ANDERSON, P.J.
Marilyn Martz appeals from the trial court's judgment in a personal injury case awarding her $19,500. On appeal, Martz asserts that: (1) the surveillance tape taken of her should not have been admitted at trial; (2) the jury's award for her past wage loss, pain, suffering and disability and past medical expenses was not supported by the evidence; (3) the driver of the car she was injured in, Richard Young, should not have been included in the special verdict; and (4) the jury's verdict should have been overturned and a new trial ordered in the interest of justice. Because we conclude that the trial court did not erroneously exercise its discretion regarding three of the issues and because the operator of the vehicle in which Martz was a passenger was properly included in the special verdict, we affirm.
In May 1989, Martz suffered injuries when a vehicle driven by Young, in which Martz was a passenger, was struck by Katherine Trecker. Trecker's insurer was Transamerica Insurance Group (collectively, Trecker). Martz suffered fractured ribs and stated that she had pain in her neck and back.

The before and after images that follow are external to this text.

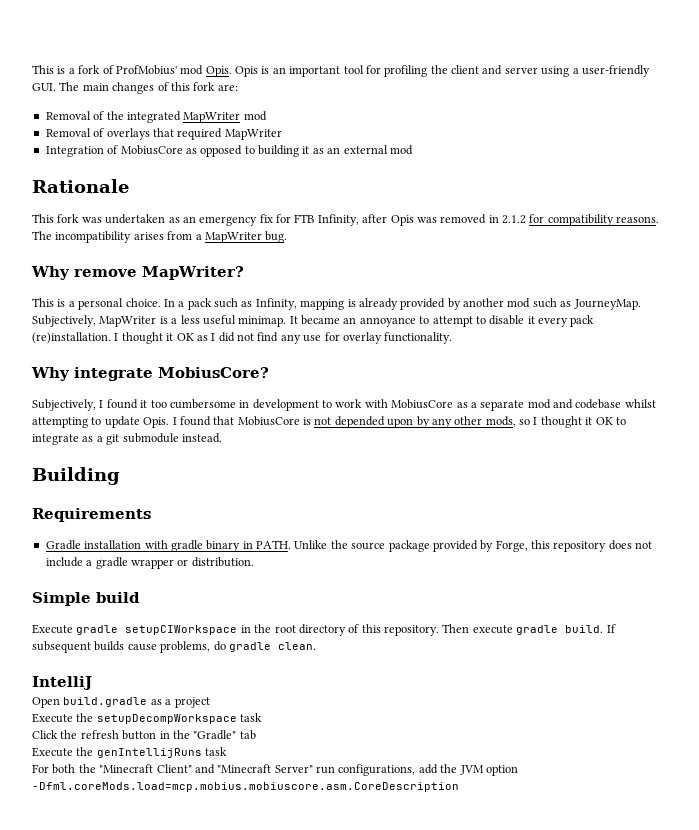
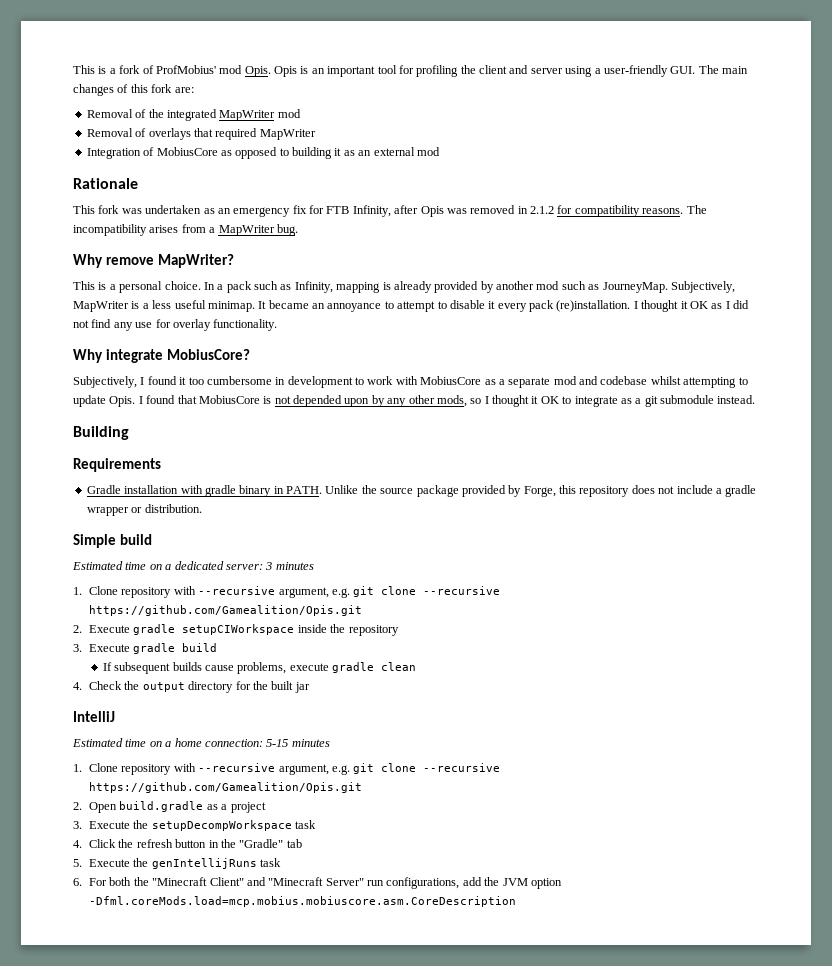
- Execute gradle setupCIWorkspace in the root directory of this repository. Then execute gradle build. If subsequent builds cause problems, do gradle clean.
+ Estimated time on a dedicated server: 3 minutes
+ 1. Clone repository with --recursive argument, e.g. git clone --recursive https://github.com/Gamealition/Opis.git
+ 2. Execute gradle setupCIWorkspace inside the repository
+ 3. Execute gradle build
+ If subsequent builds cause problems, execute gradle clean
+ 4. Check the output directory for the built jar
  IntelliJ
- Open build.gradle as a project
+ Estimated time on a home connection: 5-15 minutes
+ 1. Clone repository with --recursive argument, e.g. git clone --recursive https://github.com/Gamealition/Opis.git
+ 2. Open build.gradle as a project
- Execute the setupDecompWorkspace task
+ 3. Execute the setupDecompWorkspace task
- Click the refresh button in the "Gradle" tab
+ 4. Click the refresh button in the "Gradle" tab
- Execute the genIntellijRuns task
+ 5. Execute the genIntellijRuns task
- For both the "Minecraft Client" and "Minecraft Server" run configurations, add the JVM option -Dfml.coreMods.load=mcp.mobius.mobiuscore.asm.CoreDescription
+ 6. For both the "Minecraft Client" and "Minecraft Server" run configurations, add the JVM option -Dfml.coreMods.load=mcp.mobius.mobiuscore.asm.CoreDescription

From the time of the accident until the trial, Martz was treated by numerous doctors. At trial, Martz testified that her physical abilities were limited — she did not place items on her left shoulder and she tended to use her right arm and hand exclusively.1
[593]*593At trial, Trecker introduced a surveillance tape taken of Martz. The tape showed Martz engaging in physical actions which conflicted to some degree with her trial testimony concerning her physical limitations. Over Martz's objections, the trial court admitted the videotape into evidence and allowed Michael Spaude, the insurance investigator who had made the surveillance tape, to testify. Trecker had not put Spaude on her witness list.

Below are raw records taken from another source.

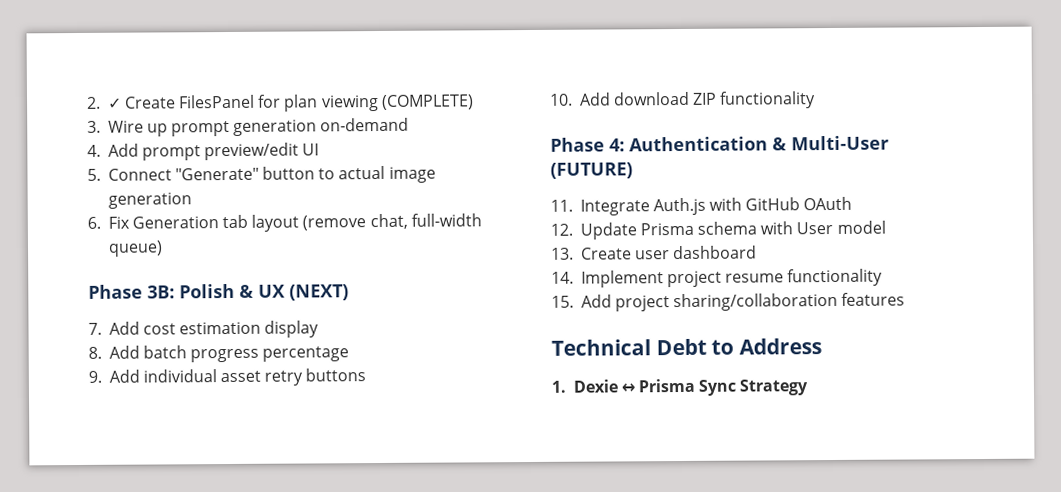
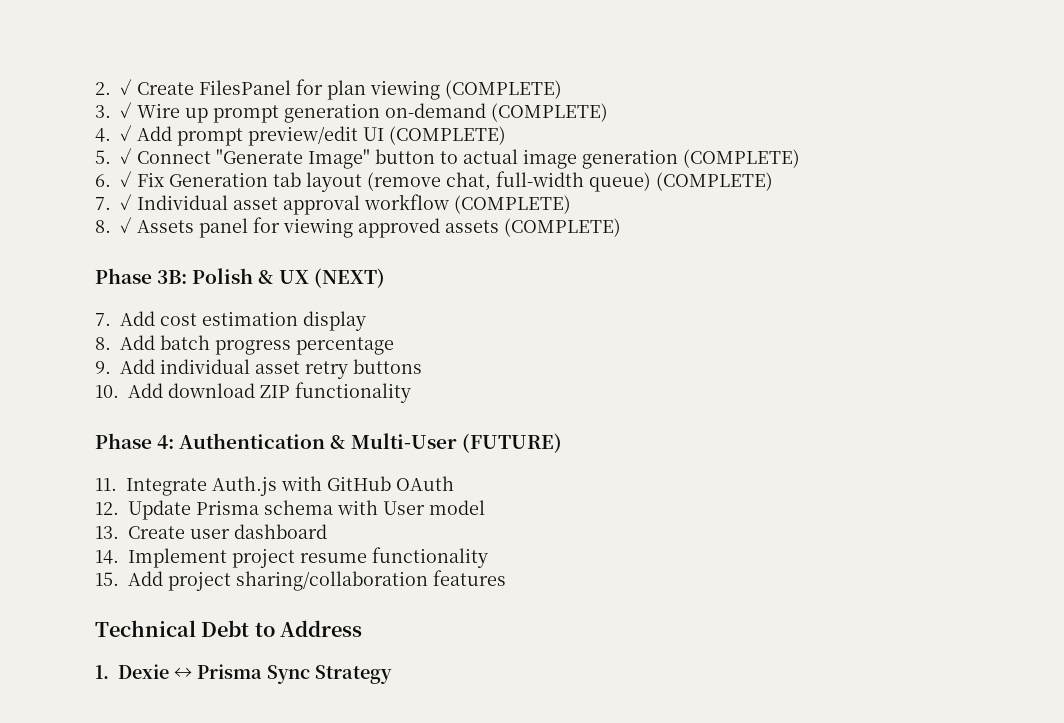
- 3. Wire up prompt generation on-demand
+ 3. ✓ Wire up prompt generation on-demand (COMPLETE)
- 4. Add prompt preview/edit UI
+ 4. ✓ Add prompt preview/edit UI (COMPLETE)
- 5. Connect "Generate" button to actual image generation
+ 5. ✓ Connect "Generate Image" button to actual image generation (COMPLETE)
- 6. Fix Generation tab layout (remove chat, full-width queue)
+ 6. ✓ Fix Generation tab layout (remove chat, full-width queue) (COMPLETE)
+ 7. ✓ Individual asset approval workflow (COMPLETE)
+ 8. ✓ Assets panel for viewing approved assets (COMPLETE)

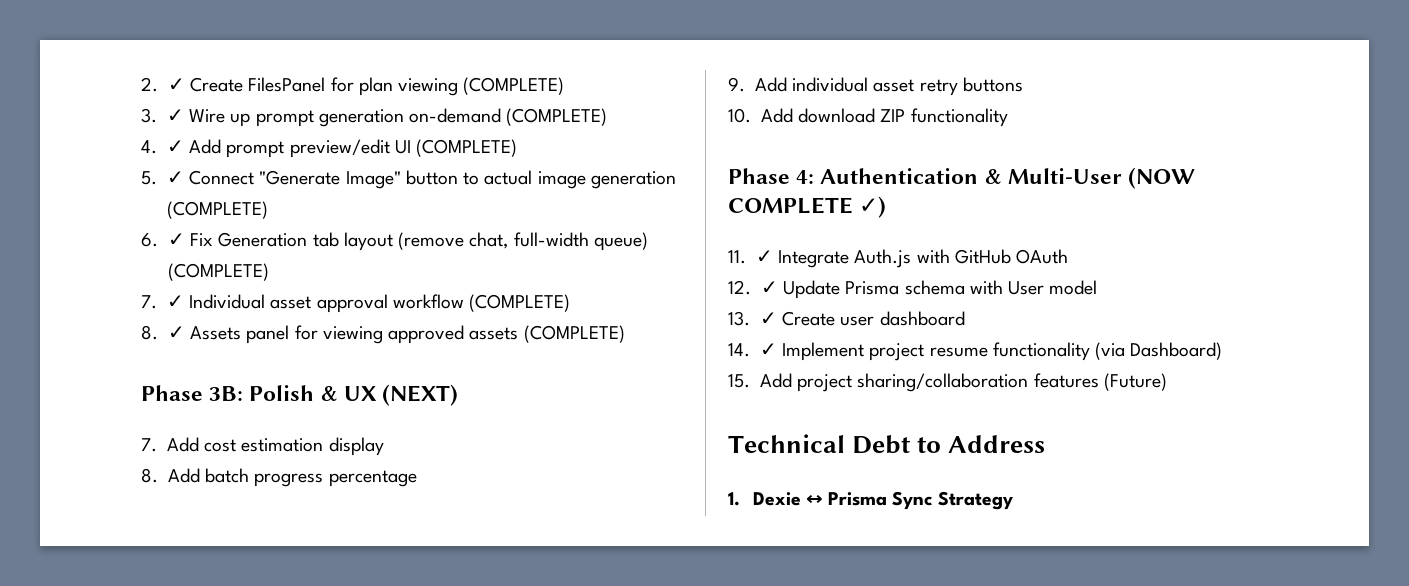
- Phase 4: Authentication & Multi-User (FUTURE)
+ Phase 4: Authentication & Multi-User (NOW COMPLETE ✓)
- 11. Integrate Auth.js with GitHub OAuth
+ 11. ✓ Integrate Auth.js with GitHub OAuth
- 12. Update Prisma schema with User model
+ 12. ✓ Update Prisma schema with User model
- 13. Create user dashboard
+ 13. ✓ Create user dashboard
- 14. Implement project resume functionality
+ 14. ✓ Implement project resume functionality (via Dashboard)
- 15. Add project sharing/collaboration features
+ 15. Add project sharing/collaboration features (Future)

A jury found that Trecker and Young were both negligent in the operation of their vehicles. The jury attributed sixty percent of the negligence to Trecker and forty percent to Young and awarded Martz $19,500 in damages. Martz made a motion for additur to increase "the jury's award of damages for past wage loss and for pain, suffering, and disability . . .."In the alternative, Martz requested a new trial, claiming that the admission of the surveillance tape and inclusion of Young on the special verdict were error.

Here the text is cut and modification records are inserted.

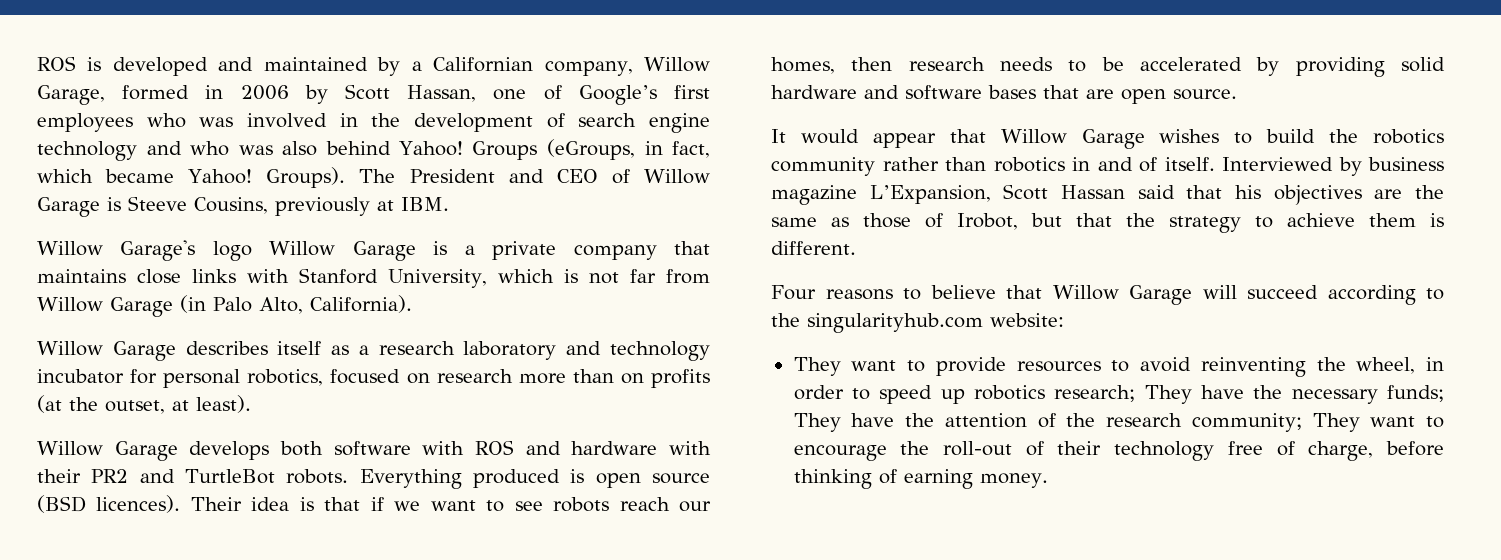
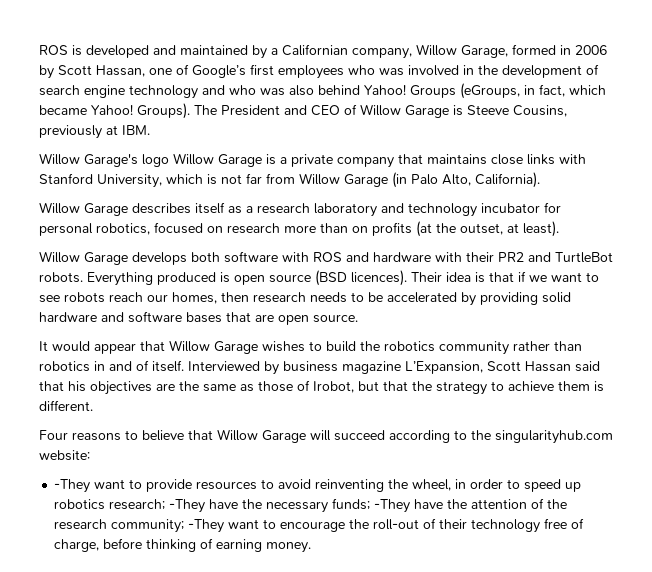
- They want to provide resources to avoid reinventing the wheel, in order to speed up robotics research; They have the necessary funds; They have the attention of the research community; They want to encourage the roll-out of their technology free of charge, before thinking of earning money.
+ -They want to provide resources to avoid reinventing the wheel, in order to speed up robotics research; -They have the necessary funds; -They have the attention of the research community; -They want to encourage the roll-out of their technology free of charge, before thinking of earning money.

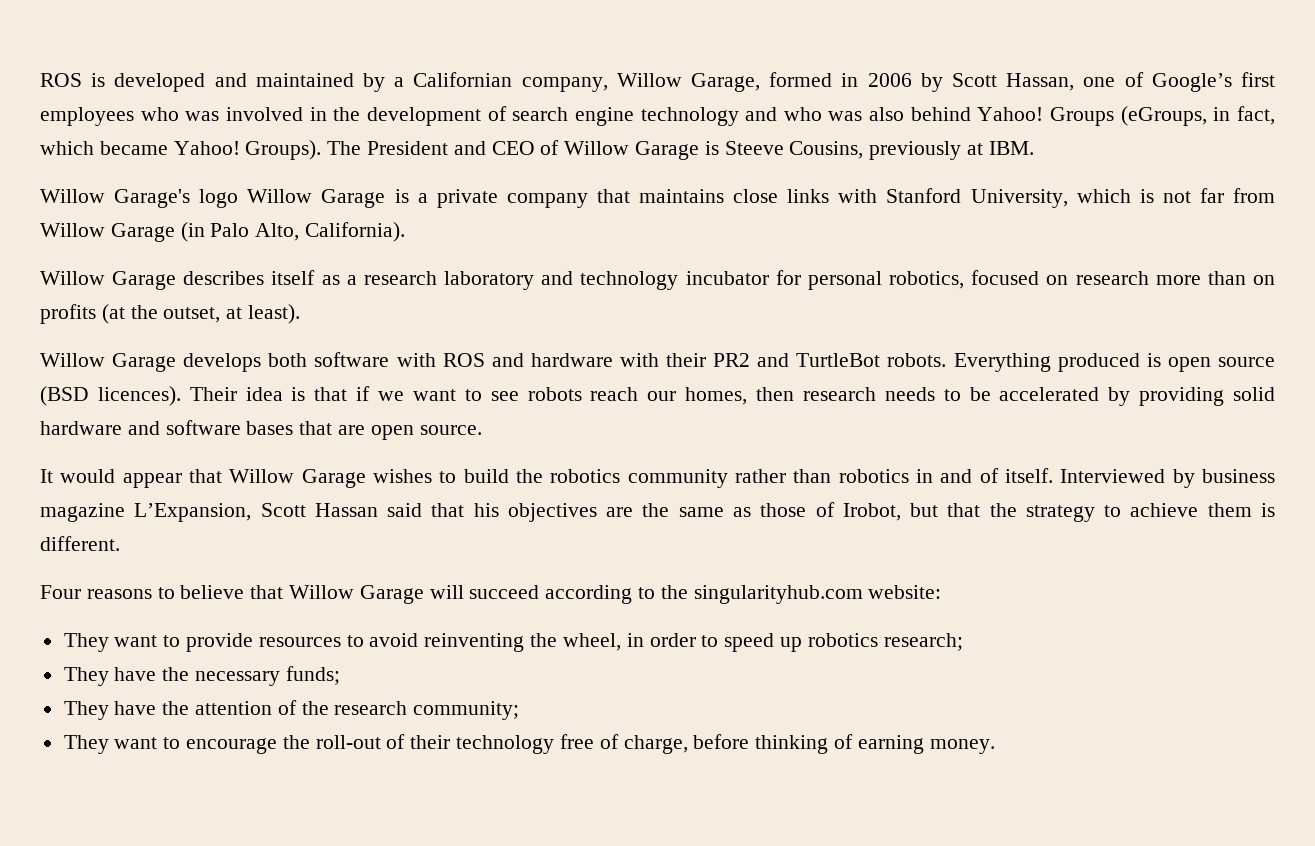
- -They want to provide resources to avoid reinventing the wheel, in order to speed up robotics research; -They have the necessary funds; -They have the attention of the research community; -They want to encourage the roll-out of their technology free of charge, before thinking of earning money.
+ They want to provide resources to avoid reinventing the wheel, in order to speed up robotics research;
+ They have the necessary funds;
+ They have the attention of the research community;
+ They want to encourage the roll-out of their technology free of charge, before thinking of earning money.

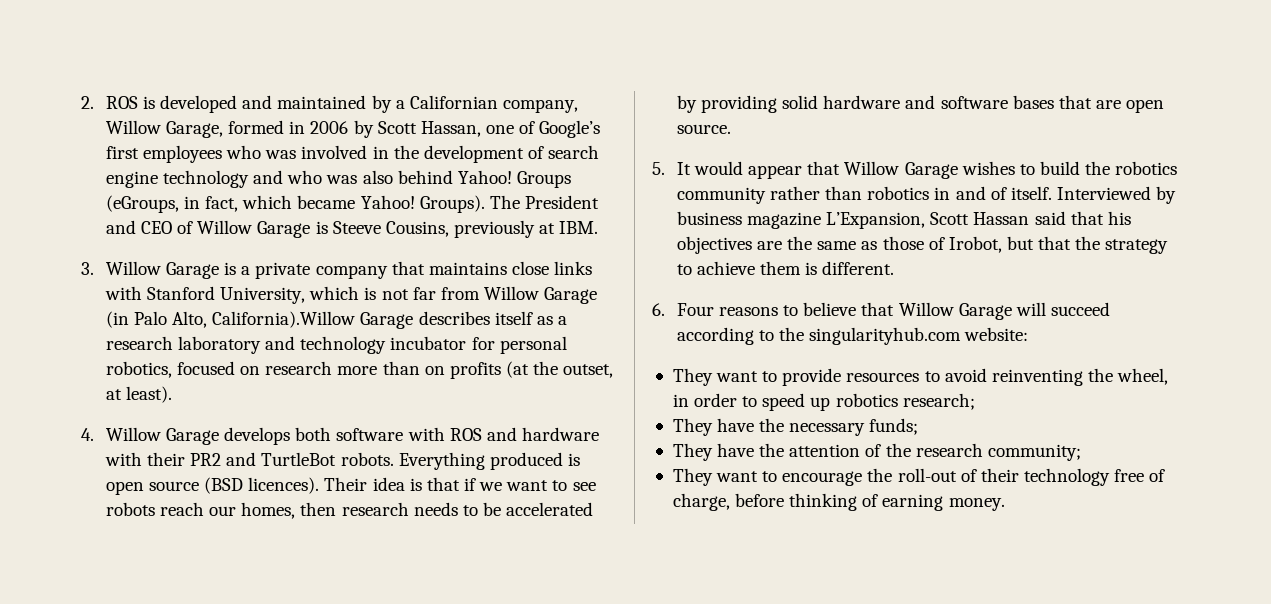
- ROS is developed and maintained by a Californian company, Willow Garage, formed in 2006 by Scott Hassan, one of Google’s first employees who was involved in the development of search engine technology and who was also behind Yahoo!
+ 2. ROS is developed and maintained by a Californian company, Willow Garage, formed in 2006 by Scott Hassan, one of Google’s first employees who was involved in the development of search engine technology and who was also behind Yahoo!
- Willow Garage's logo Willow Garage is a private company that maintains close links with Stanford University, which is not far from Willow Garage (in Palo Alto, California).
- Willow Garage describes itself as a research laboratory and technology incubator for personal robotics, focused on research more than on profits (at the outset, at least).
+ 3. Willow Garage is a private company that maintains close links with Stanford University, which is not far from Willow Garage (in Palo Alto, California).Willow Garage describes itself as a research laboratory and technology incubator for personal robotics, focused on research more than on profits (at the outset, at least).
- Willow Garage develops both software with ROS and hardware with their PR2 and TurtleBot robots.
+ 4. Willow Garage develops both software with ROS and hardware with their PR2 and TurtleBot robots.
- It would appear that Willow Garage wishes to build the robotics community rather than robotics in and of itself.
+ 5. It would appear that Willow Garage wishes to build the robotics community rather than robotics in and of itself.
- Four reasons to believe that Willow Garage will succeed according to the singularityhub.com website:
+ 6. Four reasons to believe that Willow Garage will succeed according to the singularityhub.com website:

The trial court denied Martz's request for additur and a new trial. On December 27, 1993, the court [594]*594entered a judgment of $19,500 in favor of Martz. Martz appeals.
Martz raises three issues that are within the trial court's discretion. Whether to admit evidence at trial is a decision that rests within the sound discretion of the trial court and will not be upset absent an erroneous exercise of discretion. State v. Jenkins, 168 Wis. 2d 175, 186, 483 N.W.2d 262, 265 (Ct. App.), cert. denied, 113 S. Ct. 608 (1992). Similarly, the decision whether to grant additur, see Daanen v. MacDonald, 254 Wis. 440, 446, 37 N.W.2d 39, 42 (1949), or to overturn a jury's verdict and grant a new trial is within the trial court's discretion and will not be disturbed absent an erroneous exercise of discretion. See Dostal v. Millers Nat. Ins. Co., 137 Wis. 2d 242, 253, 404 N.W.2d 90, 94 (Ct. App. 1987).
Martz argues that the surveillance tape taken of her by Spaude should not have been admitted at trial. She cites numerous cases from other jurisdictions holding that a party is entitled to know whether he or she has been videotaped and to have access to the tape prior to trial. Martz contends that the court's decision in Ranft v. Lyons, 163 Wis. 2d 282, 286, 471 N.W.2d 254, 255 (Ct. App. 1991), where the court concluded that post-accident surveillance is protected work product and is not discoverable prior to trial, was based on the particular facts of that case and does not apply here. Martz argues that unlike in Ranft, where discovery was attempted prior to trial, she "was completely surprised that videotape surveillance had been taken in her case. The surveillance was taken 12 days before trial, after discovery had closed."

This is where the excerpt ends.